El Fondo Garantidor de Créditos (FGC) de Brasil cerró el año 2025 con un patrimonio líquido de R$ 123,2 mil millones, lo que representa una caída del 12,25% en comparación con los R$ 140,4 mil millones de 2024. Esta disminución se atribuye principalmente a las liquidaciones del conglomerado Master, que incluyó a entidades como Banco Master y Letsbank. Según el balance divulgado el 28 de abril de 2026, el FGC registró un déficit de R$ 17,1 mil millones debido a los reembolsos realizados a los acreedores afectados por estas liquidaciones.

Las liquidaciones extrajudiciales del Banco Master y otras instituciones vinculadas llevaron al FGC a reservar R$ 40,6 mil millones para garantizar pagos a los acreedores, comenzando en enero de 2026. Además, las liquidaciones de Will Bank y Pleno, también parte del conglomerado, requirieron otros R$ 11,2 mil millones. En total, el FGC provisionó R$ 51,8 mil millones y pagó R$ 49 mil millones, lo que equivale al 94,5% del total, beneficiando a aproximadamente 870 mil clientes e inversores.

A pesar de la crisis, las contribuciones de las instituciones asociadas al FGC aumentaron a R$ 6,3 mil millones en 2025, en comparación con R$ 5,7 mil millones en 2024. Asimismo, el rendimiento financiero de las inversiones del fondo alcanzó R$ 21,8 mil millones, superando los R$ 10,8 mil millones del año anterior, con una rentabilidad que correspondió al 99,39% de la tasa Selic promedio para el período.
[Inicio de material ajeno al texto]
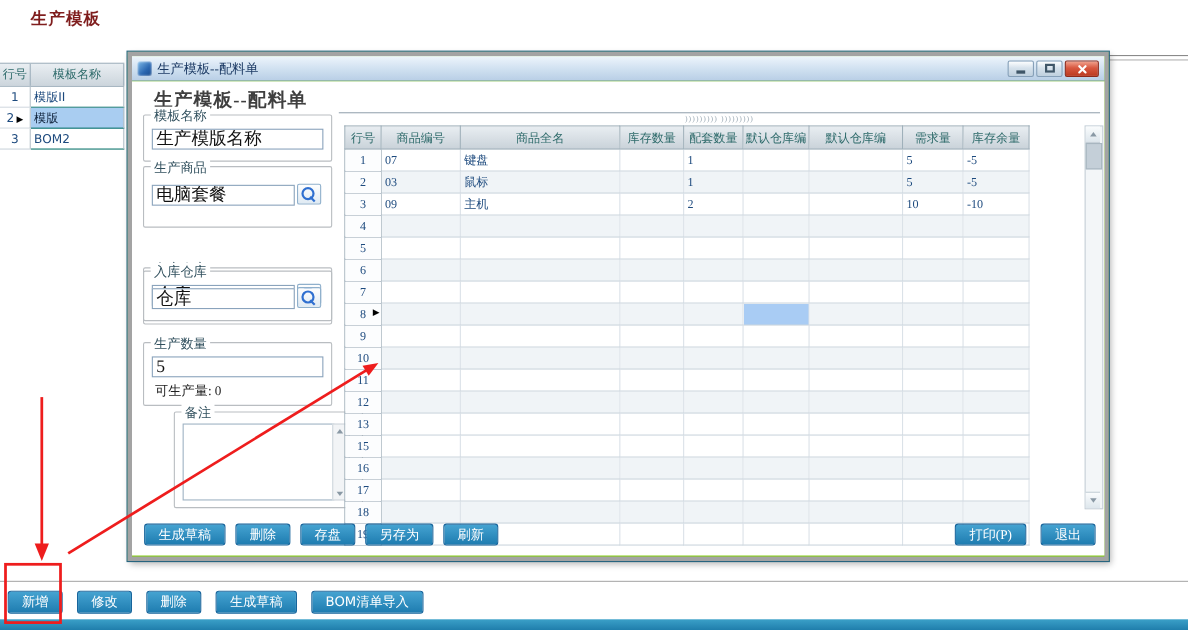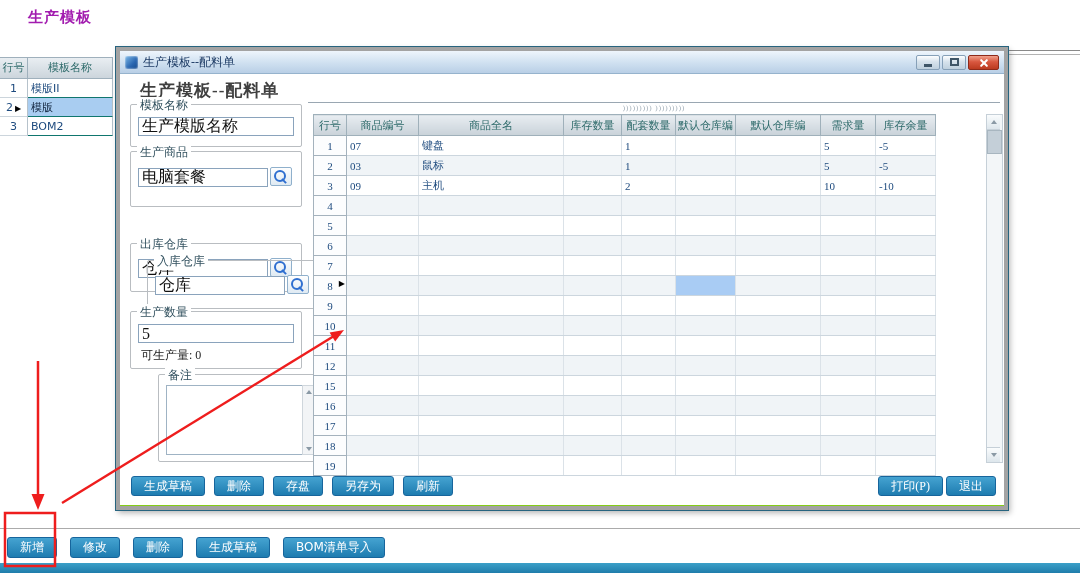--- a/index.html
+++ b/index.html
@@ -1,20 +1,20 @@
 <!DOCTYPE html>
 <html><head>
 <meta charset="utf-8">
 <style>
   html,body{margin:0;padding:0;background:#fff;}
   #screen{position:relative;width:1080px;height:573px;background:#fff;overflow:hidden;
           font-family:"DejaVu Sans","Liberation Sans",sans-serif;}
 
   
-  #page-title{position:absolute;left:28px;top:8px;font-size:15px;font-weight:bold;color:#a21caf;letter-spacing:1px;}
+  #page-title{position:absolute;left:28px;top:8px;font-size:15px;font-weight:bold;color:#7f1d1d;letter-spacing:1px;}
 
   #left-table{position:absolute;left:0;top:57px;width:113px;font-size:11px;}
   .lt-head{display:flex;height:20px;background:linear-gradient(#e9eef2,#ccd5dc);
            border-top:1px solid #9fb0bc;border-bottom:1px solid #9fb0bc;color:#2d6a6a;}
   .lt-h-num{width:27px;border-right:1px solid #9fb0bc;text-align:center;line-height:20px;}
   .lt-h-name{flex:1;text-align:center;line-height:20px;border-right:1px solid #9fb0bc;}
   .lt-row{display:flex;height:19px;color:#1d4a7e;}
   .lt-num{width:27px;border-right:1px solid #b6c2cb;border-bottom:1px solid #ccd5dc;text-align:center;line-height:19px;background:#fff;position:relative;}
   .lt-name{flex:1;border-right:1px solid #b6c2cb;border-bottom:1px solid #0f766e;line-height:19px;padding-left:3px;}
   .lt-row.sel .lt-name{background:#a9cdf1;color:#10233c;}
@@ -48,21 +48,21 @@
   .g-x::before{transform:rotate(45deg);}
   .g-x::after{transform:rotate(-45deg);}
 
   #dlg-body{position:relative;height:431px;background:#fff;}
   #dlg-heading{position:absolute;left:20px;top:5px;font-size:17px;font-weight:bold;color:#3f3f3f;letter-spacing:1px;}
 
   
   .gbox{position:absolute;left:10px;width:170px;border:1px solid #b9bdc1;border-radius:2px;}
   .glabel{position:absolute;top:-8px;left:6px;background:#fff;padding:0 3px;font-size:12px;color:#31505e;}
   #gb-name{top:30px;height:41px;}   #gb-prod{top:77px;height:54px;}
-  #gb-out{top:138px;height:47px;margin-top:31px;}   #gb-in{top:186px;height:47px;margin-left:17px;}
+  #gb-out{top:138px;height:47px;margin-top:31px;}   #gb-in{top:172px;height:47px;}
   #gb-qty{top:237px;height:56px;}   #gb-note{top:300px;height:86px;margin-left:28px;}
   .tinput{position:absolute;left:7px;background:#fff;border:1px solid #8aa3bc;font-size:16px;height:17px;
           padding:0 3px;font-family:inherit;color:#111;}
   #in-name{top:12px;width:148px;}  #in-prod{top:16px;width:122px;}
   #in-out{top:15px;width:122px;}   #in-in{top:15px;width:122px;}
   #in-qty{top:12px;width:148px;}
   #avail{position:absolute;left:10px;top:35px;font-size:12px;color:#222;}
   .magbtn{position:absolute;width:22px;height:19px;border:1px solid #8fb0cc;border-radius:2px;
           background:linear-gradient(#fefefe,#dfeaf3);display:flex;align-items:center;justify-content:center;cursor:pointer;padding:0;}
   #mag-prod{left:139px;top:15px;} #mag-out{left:139px;top:14px;} #mag-in{left:139px;top:14px;}
@@ -90,21 +90,21 @@
   .ptr2{position:absolute;right:1px;top:3px;font-style:normal;font-size:8px;color:#000;}
 
   #vscroll{position:absolute;left:866px;top:40px;width:15px;height:347px;background:#f3f6f8;border:1px solid #c6d0d8;}
   .sarrow{position:absolute;left:0;width:13px;height:14px;background:linear-gradient(#fafcfd,#dde6ec);
           display:flex;align-items:center;justify-content:center;}
   .sarrow.up{top:0;border-bottom:1px solid #c6d0d8;}
   .sarrow.dn{bottom:0;border-top:1px solid #c6d0d8;}
   #vthumb{position:absolute;left:0;top:15px;width:13px;height:22px;background:#c4cfd8;border:1px solid #a8b6c0;}
 
   #dlg-footer{position:absolute;left:11px;top:402px;display:flex;gap:9px;}
-  #dlg-footer-right{position:absolute;right:8px;top:402px;display:flex;gap:3px;padding-left:22px;}
+  #dlg-footer-right{position:absolute;right:8px;top:402px;display:flex;gap:13px;padding-left:22px;}
   #dlg-footer .blue-btn,#dlg-footer-right .blue-btn{height:20px;}
 
   
   #annotations{position:absolute;left:0;top:0;z-index:60;pointer-events:none;}
 </style>
 </head>
 <body>
 
 <div id="screen">
 
@@ -359,20 +359,31 @@
                 <td class="gcell"></td>
                 <td class="gcell"></td>
                 <td class="gcell"></td>
                 <td class="gcell"></td>
                 <td class="gcell"></td>
                 <td class="gcell"></td>
                 <td class="gcell"></td>
                 <td class="gcell"></td>
               </tr>
               <tr class="odd">
+                <td class="rnum">13</td>
+                <td class="gcell"></td>
+                <td class="gcell"></td>
+                <td class="gcell"></td>
+                <td class="gcell"></td>
+                <td class="gcell"></td>
+                <td class="gcell"></td>
+                <td class="gcell"></td>
+                <td class="gcell"></td>
+              </tr>
+              <tr class="odd">
                 <td class="rnum">15</td>
                 <td class="gcell"></td>
                 <td class="gcell"></td>
                 <td class="gcell"></td>
                 <td class="gcell"></td>
                 <td class="gcell"></td>
                 <td class="gcell"></td>
                 <td class="gcell"></td>
                 <td class="gcell"></td>
               </tr>

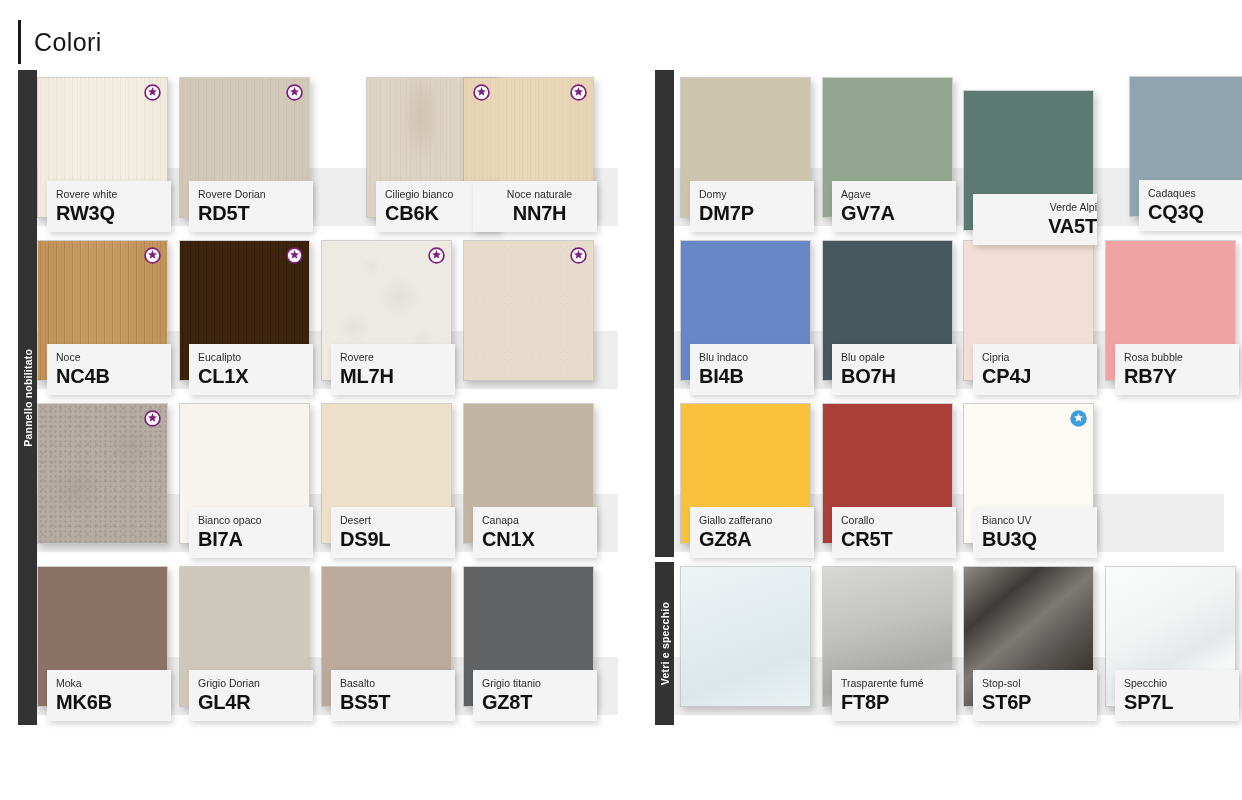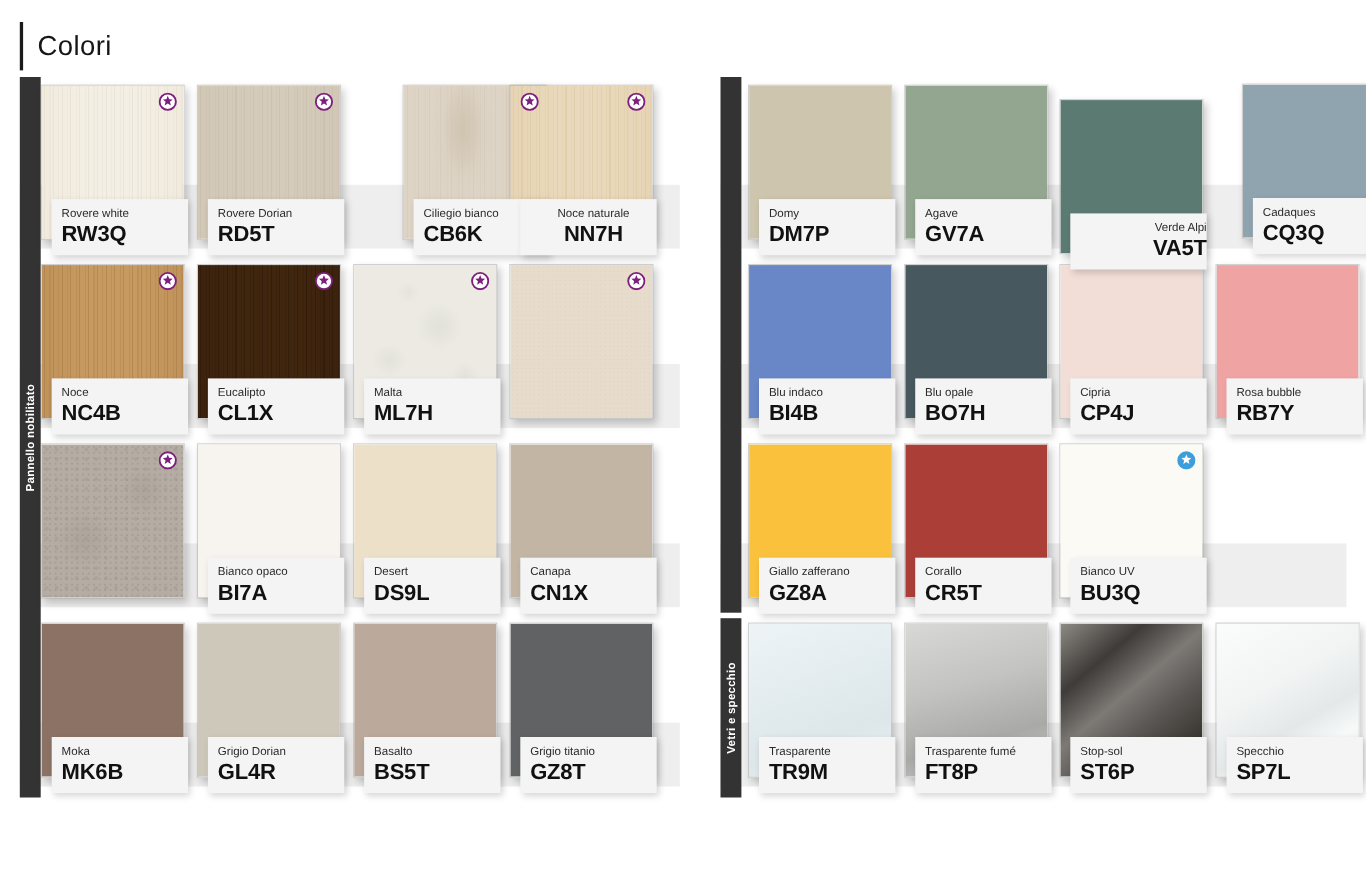--- a/index.html
+++ b/index.html
@@ -199,21 +199,21 @@
       </div>
       <div class="cell" style="left: 321px; top: 240px;">
         <div class="tile">
           <div class="tex" style="background:#eceae2;background-image:radial-gradient(circle 30px at 60% 40%, rgba(216,217,210,0.55), rgba(0,0,0,0) 70%),radial-gradient(circle 22px at 25% 62%, rgba(216,217,210,0.45), rgba(0,0,0,0) 70%),radial-gradient(circle 18px at 78% 72%, rgba(216,217,210,0.4), rgba(0,0,0,0) 70%),radial-gradient(circle 14px at 38% 18%, rgba(216,217,210,0.35), rgba(0,0,0,0) 70%);"></div>
         </div>
         <div class="badge"><svg viewBox="0 0 17 17" width="17" height="17">
             <circle cx="8.5" cy="8.5" r="7.4" fill="#ffffff" stroke="#7d1f7d" stroke-width="1.7"></circle>
             <path d="M8.5 3.1 L9.75 6.2 L13 6.45 L10.5 8.6 L11.3 11.8 L8.5 10.05 L5.7 11.8 L6.5 8.6 L4 6.45 L7.25 6.2 Z" fill="#7d1f7d"></path>
           </svg></div>
         <div class="label-card">
-          <div class="label-name">Malta</div>
+          <div class="label-name">Rovere</div>
           <div class="label-code">ML7H</div>
         </div>
       </div>
       <div class="cell" style="left: 463px; top: 240px;">
         <div class="tile">
           <div class="tex" style="background:#e7dccc;background-image:radial-gradient(rgba(210,197,176,0.55) 0.6px, rgba(0,0,0,0) 0.7px),radial-gradient(rgba(210,197,176,0.4) 0.5px, rgba(0,0,0,0) 0.6px);background-size:4px 4px, 7px 7px;background-position:0 0, 2px 3px;"></div>
         </div>
         <div class="badge"><svg viewBox="0 0 17 17" width="17" height="17">
             <circle cx="8.5" cy="8.5" r="7.4" fill="#ffffff" stroke="#7d1f7d" stroke-width="1.7"></circle>
             <path d="M8.5 3.1 L9.75 6.2 L13 6.45 L10.5 8.6 L11.3 11.8 L8.5 10.05 L5.7 11.8 L6.5 8.6 L4 6.45 L7.25 6.2 Z" fill="#7d1f7d"></path>
@@ -391,24 +391,20 @@
           </svg></div>
         <div class="label-card">
           <div class="label-name">Bianco UV</div>
           <div class="label-code">BU3Q</div>
         </div>
       </div>
       <div class="cell" style="left: 680px; top: 566px;">
         <div class="tile">
           <div class="tex" style="background:linear-gradient(160deg,#eef4f6 0%,#e2ebee 45%,#dde7ea 70%,#eaf1f3 100%);"></div>
         </div>
-        <div class="label-card">
-          <div class="label-name">Trasparente</div>
-          <div class="label-code">TR9M</div>
-        </div>
       </div>
       <div class="cell" style="left: 822px; top: 566px;">
         <div class="tile">
           <div class="tex" style="background:linear-gradient(165deg,#d8d8d6 0%,#c3c3c1 40%,#a9a9a7 72%,#cfcfcd 100%);"></div>
         </div>
         <div class="label-card">
           <div class="label-name">Trasparente fumé</div>
           <div class="label-code">FT8P</div>
         </div>
       </div>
Esto sugiere que, a pesar de las dificultades, el FGC ha logrado mantener una cierta estabilidad en sus operaciones.

La situación del FGC es crucial para los inversores, ya que garantiza hasta R$ 250 mil por CPF o CNPJ en productos financieros como cuentas corrientes, ahorros y CDBs. Con el aumento de los depósitos elegibles para la garantía, que alcanzaron R$ 5,53 billones al final de 2025, el fondo asegura que el 47,93% del total está cubierto por sus límites. Esto significa que la mayoría de los depósitos individuales, un 99,65%, están completamente garantizados, lo que proporciona un nivel de seguridad a los ahorradores en el sistema financiero brasileño.

De cara al futuro, el Banco Central de Brasil ha implementado nuevas regulaciones para fortalecer la liquidez de las instituciones financieras, exigiendo que las captaciones estén respaldadas por activos de mayor calidad. A partir de 2027, se introducirán nuevos índices de liquidez que afectarán a instituciones de menor tamaño, lo que podría tener un impacto en su capacidad de captar recursos. Los inversores deben estar atentos a cómo estas regulaciones afectarán la estabilidad del sistema financiero y las oportunidades de inversión en el contexto brasileño, especialmente en un entorno donde la confianza es clave tras la crisis del conglomerado Master.